On 22/04/2022 02:18, Ivan Perez wrote:
Hi,
I'm trying to compile a program for arduino that relies on tgmath.h to
pick the right version of a function based on the types (the code is
automatically generated by another tool).
It's failing to compile with avr because tgmath.h is missing.
I thought it was part of the standard C distribution since C99 and thus
I'd be able to rely on it, but I'm no C expert. Does anyone know why it
is not included in avr-libc? Any advice?
I'm on Ubuntu 20.04, using:
avr-libc 2.0.0+Atmel3.6.2-1.1
gcc-avr 5.4.0+Atmel3.6.2-1
binutils-avr 2.26.20160125+Atmel-3.6.2-2
Thanks,
Ivan
You are right that <tgmath.h> has been part of C since C99. But it is
not part of C++, which is what the Arduino tools use. <tgmath.h> has
macros for type-generic maths functions, and was originally implemented
with compiler-specific extensions. With C11, the "_Generic" feature can
be used to make compiler-independent implementations of the functions.

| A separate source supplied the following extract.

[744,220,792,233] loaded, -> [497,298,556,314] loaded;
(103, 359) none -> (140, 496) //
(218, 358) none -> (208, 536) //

In C++, function overloading has existed from the beginning, and is done
in a completely different way. (Indeed, <tgmath.h> in C was invented to
give C programmers the convenience C++ users already enjoyed for their
maths functions, but made in a C-style manner.)
So for your C++ code, you should use <cmath>, not <tgmath.h>, and
otherwise the usage will be the same. (You might need a "using
namespace std;", but the Arduino IDE likes to confusingly hide such detail.)